井戸にどのような不具合が生じたかは分からないが、陽菜は妖怪は妖怪でも妖怪の総大将がいる奴良組本家に来てしまったのだ。
だが、今は水を大量に飲んでしまったせいで意識がない。それ故、この緊急事態になっていることももちろん知らない。
一方のリクオ達も、何故滝の中から人間が出てくるのか等の疑問があったが、しかし本人が起きていないことには何の情報も得られない。
このままでは仕様がないので、空中から今にも落ちそうになっている陽菜をリクオが受け止める。

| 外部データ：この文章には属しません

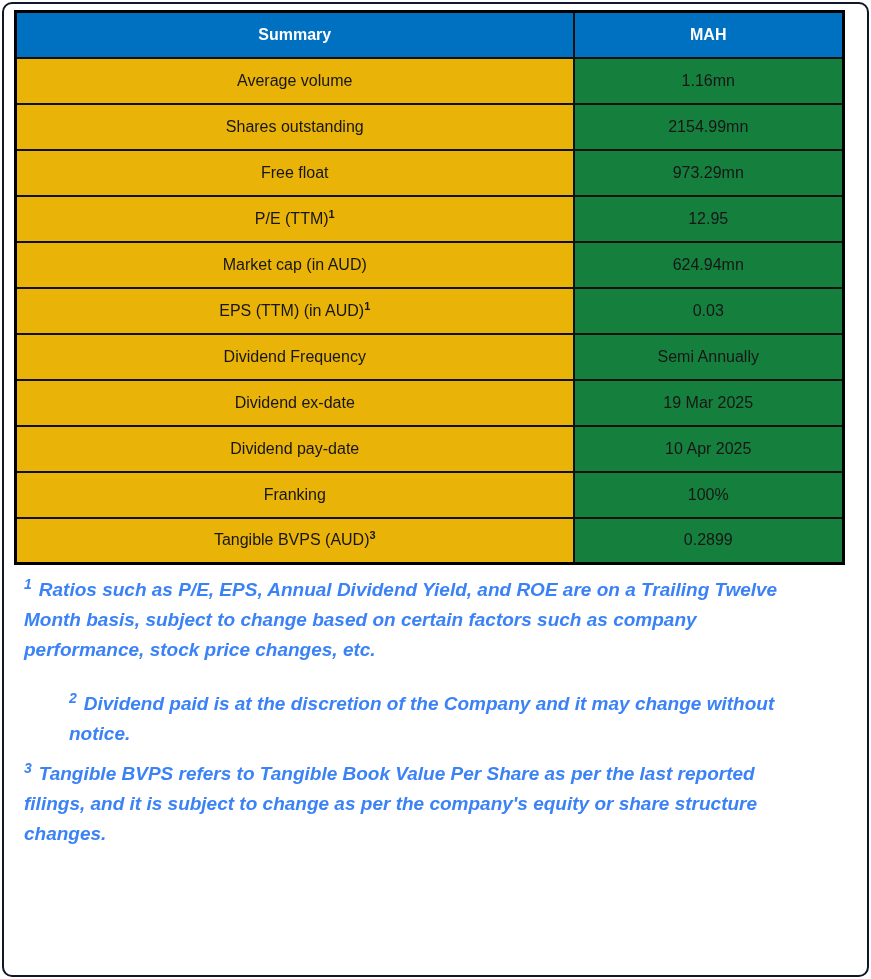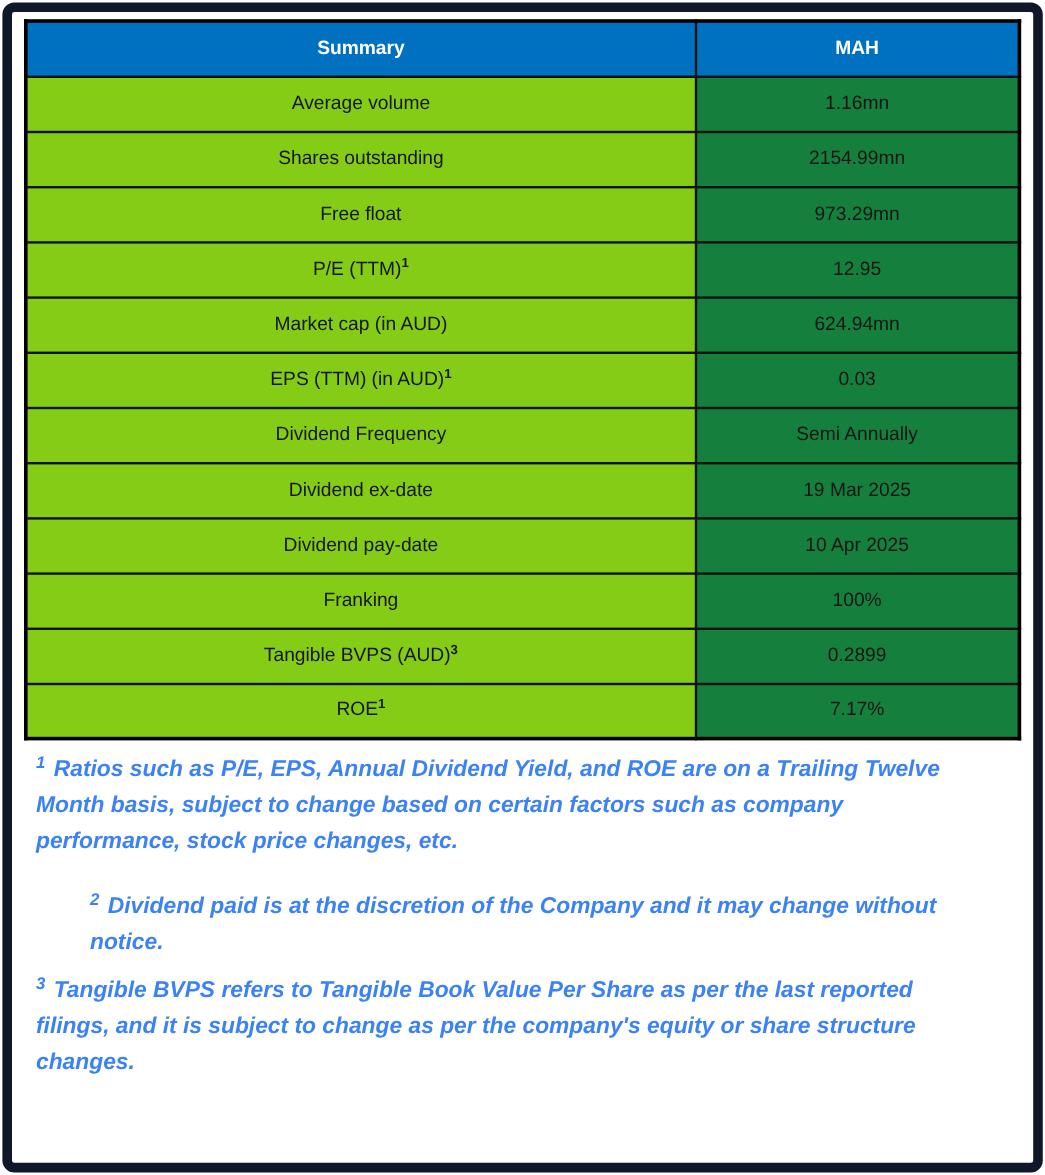"Summary" .frame { border: 8px solid #0f172a -> 2px solid #0f172a }
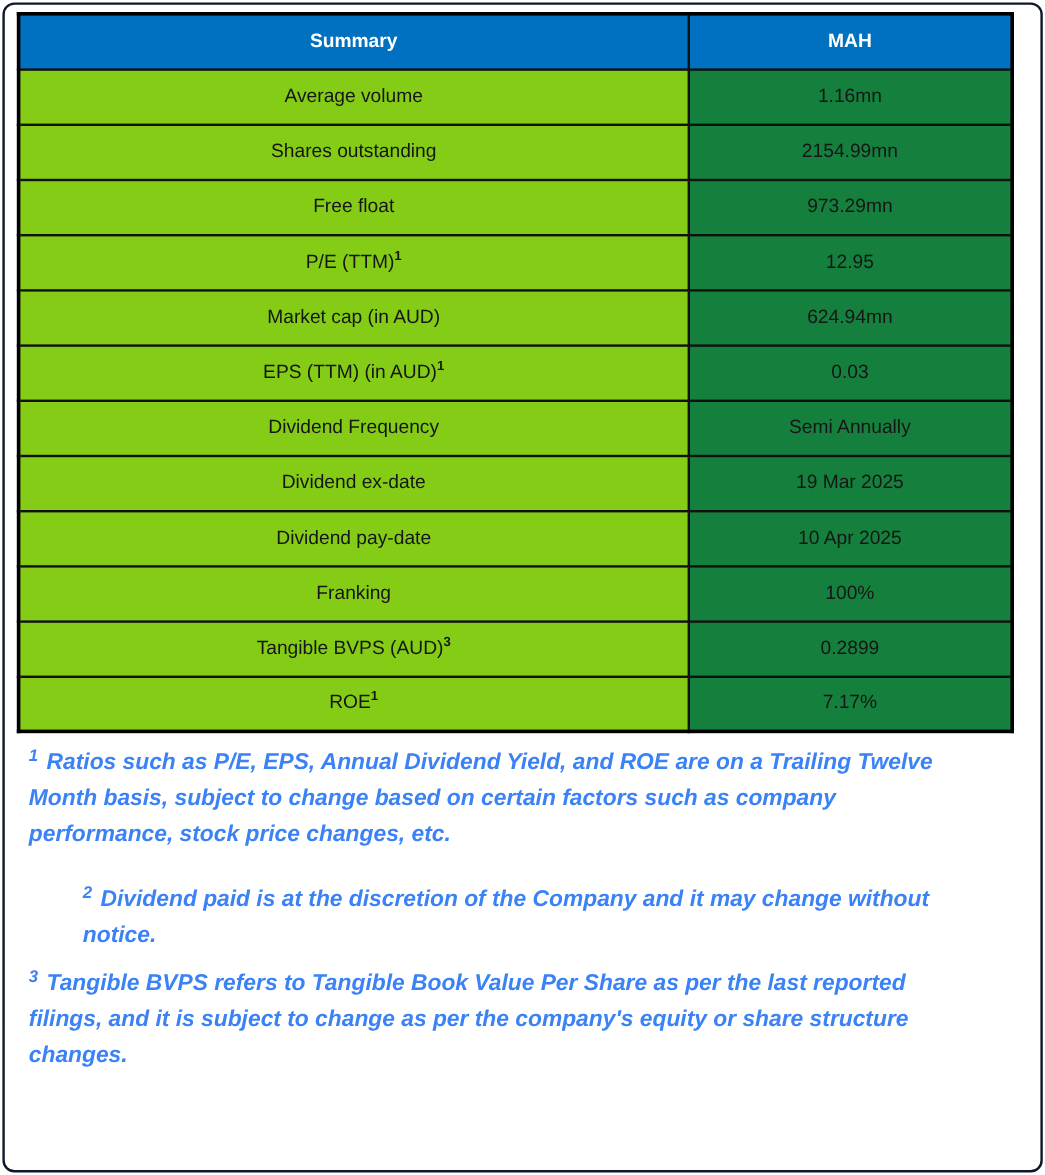"Average volume" td.label-cell { background: #84cc16 -> #eab308 }
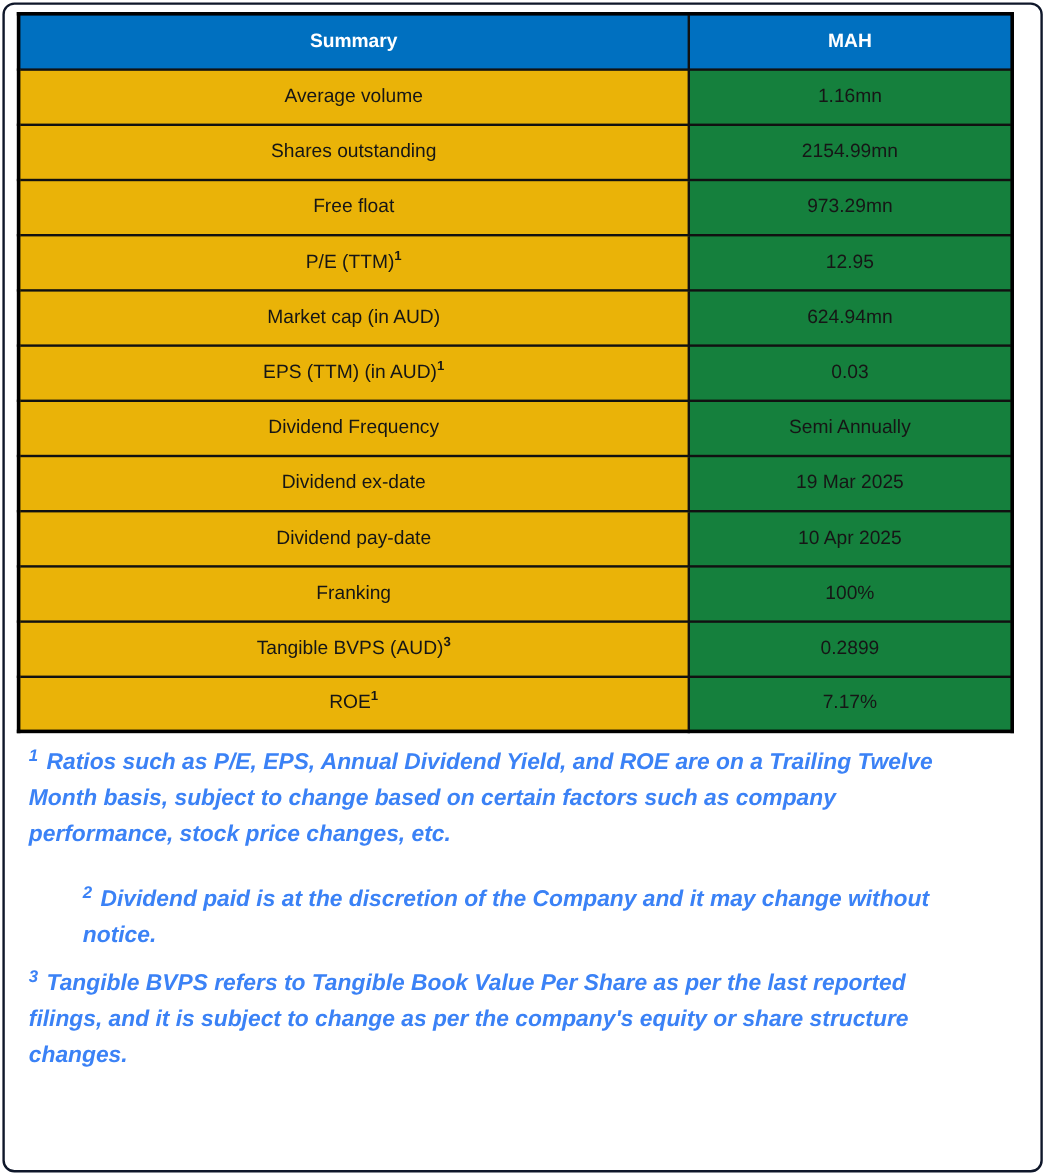"ROE1" tr { html: <tr> <td><span>ROE</span><sup>1</sup></td> <td>7.17%</td> </tr> -> none }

幸いにも手の届く範囲だったため受け止めて横抱きにすることが出来たが、リクオはそこからどうすればいいかてんで分からなかった。
「……」
しばらく無言が続く。しかしこれからだ、という時にそうゆっくりもしていられない。そう思った烏天狗はリクオの傍に寄った。
「リクオ様、この娘はうちの馬鹿息子共に任せてみては……?」
「……あぁ」
それから黒羽丸がやって来、一室へ連れて行く。リクオはその光景にどこか後ろ髪を引かれる思いがしたが、しかし久々になる出入りに再び力を入れ直し、窮鼠の元へと足を進めたのだった。